#### [Work to be completed]
Beginning at the line that holds "box-shadow: inset 0", restate each line exactly through the final line of the records. Include both of those lines.

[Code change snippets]
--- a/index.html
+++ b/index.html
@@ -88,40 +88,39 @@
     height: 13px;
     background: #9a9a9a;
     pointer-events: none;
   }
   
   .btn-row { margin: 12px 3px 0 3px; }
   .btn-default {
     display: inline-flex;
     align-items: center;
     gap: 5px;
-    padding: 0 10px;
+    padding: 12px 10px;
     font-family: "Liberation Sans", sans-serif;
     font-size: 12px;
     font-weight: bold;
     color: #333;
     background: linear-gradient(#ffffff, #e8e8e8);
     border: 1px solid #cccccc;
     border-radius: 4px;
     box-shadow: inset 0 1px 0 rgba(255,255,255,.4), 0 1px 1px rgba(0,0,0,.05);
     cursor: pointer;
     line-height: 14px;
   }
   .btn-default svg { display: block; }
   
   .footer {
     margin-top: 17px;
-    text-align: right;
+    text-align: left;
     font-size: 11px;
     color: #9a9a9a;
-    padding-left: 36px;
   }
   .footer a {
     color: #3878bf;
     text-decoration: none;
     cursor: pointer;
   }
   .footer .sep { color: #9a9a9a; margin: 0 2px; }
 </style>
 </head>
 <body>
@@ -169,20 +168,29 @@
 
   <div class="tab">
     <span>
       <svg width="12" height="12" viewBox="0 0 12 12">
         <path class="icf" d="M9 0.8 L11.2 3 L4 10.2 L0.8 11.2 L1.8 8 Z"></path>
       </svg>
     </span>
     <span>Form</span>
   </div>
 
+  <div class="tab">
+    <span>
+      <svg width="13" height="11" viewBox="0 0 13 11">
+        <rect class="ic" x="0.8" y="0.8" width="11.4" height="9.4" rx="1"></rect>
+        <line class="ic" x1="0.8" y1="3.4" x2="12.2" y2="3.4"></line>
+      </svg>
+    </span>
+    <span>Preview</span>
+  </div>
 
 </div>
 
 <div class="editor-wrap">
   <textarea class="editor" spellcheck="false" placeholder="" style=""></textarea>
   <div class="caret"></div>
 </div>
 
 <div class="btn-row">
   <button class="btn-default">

#### [Answer box]
     box-shadow: inset 0 1px 0 rgba(255,255,255,.4), 0 1px 1px rgba(0,0,0,.05);
     cursor: pointer;
     line-height: 14px;
   }
   .btn-default svg { display: block; }
   
   .footer {
     margin-top: 17px;
-    text-align: right;
+    text-align: left;
     font-size: 11px;
     color: #9a9a9a;
-    padding-left: 36px;
   }
   .footer a {
     color: #3878bf;
     text-decoration: none;
     cursor: pointer;
   }
   .footer .sep { color: #9a9a9a; margin: 0 2px; }
 </style>
 </head>
 <body>
@@ -169,20 +168,29 @@
 
   <div class="tab">
     <span>
       <svg width="12" height="12" viewBox="0 0 12 12">
         <path class="icf" d="M9 0.8 L11.2 3 L4 10.2 L0.8 11.2 L1.8 8 Z"></path>
       </svg>
     </span>
     <span>Form</span>
   </div>
 
+  <div class="tab">
+    <span>
+      <svg width="13" height="11" viewBox="0 0 13 11">
+        <rect class="ic" x="0.8" y="0.8" width="11.4" height="9.4" rx="1"></rect>
+        <line class="ic" x1="0.8" y1="3.4" x2="12.2" y2="3.4"></line>
+      </svg>
+    </span>
+    <span>Preview</span>
+  </div>
 
 </div>
 
 <div class="editor-wrap">
   <textarea class="editor" spellcheck="false" placeholder="" style=""></textarea>
   <div class="caret"></div>
 </div>
 
 <div class="btn-row">
   <button class="btn-default">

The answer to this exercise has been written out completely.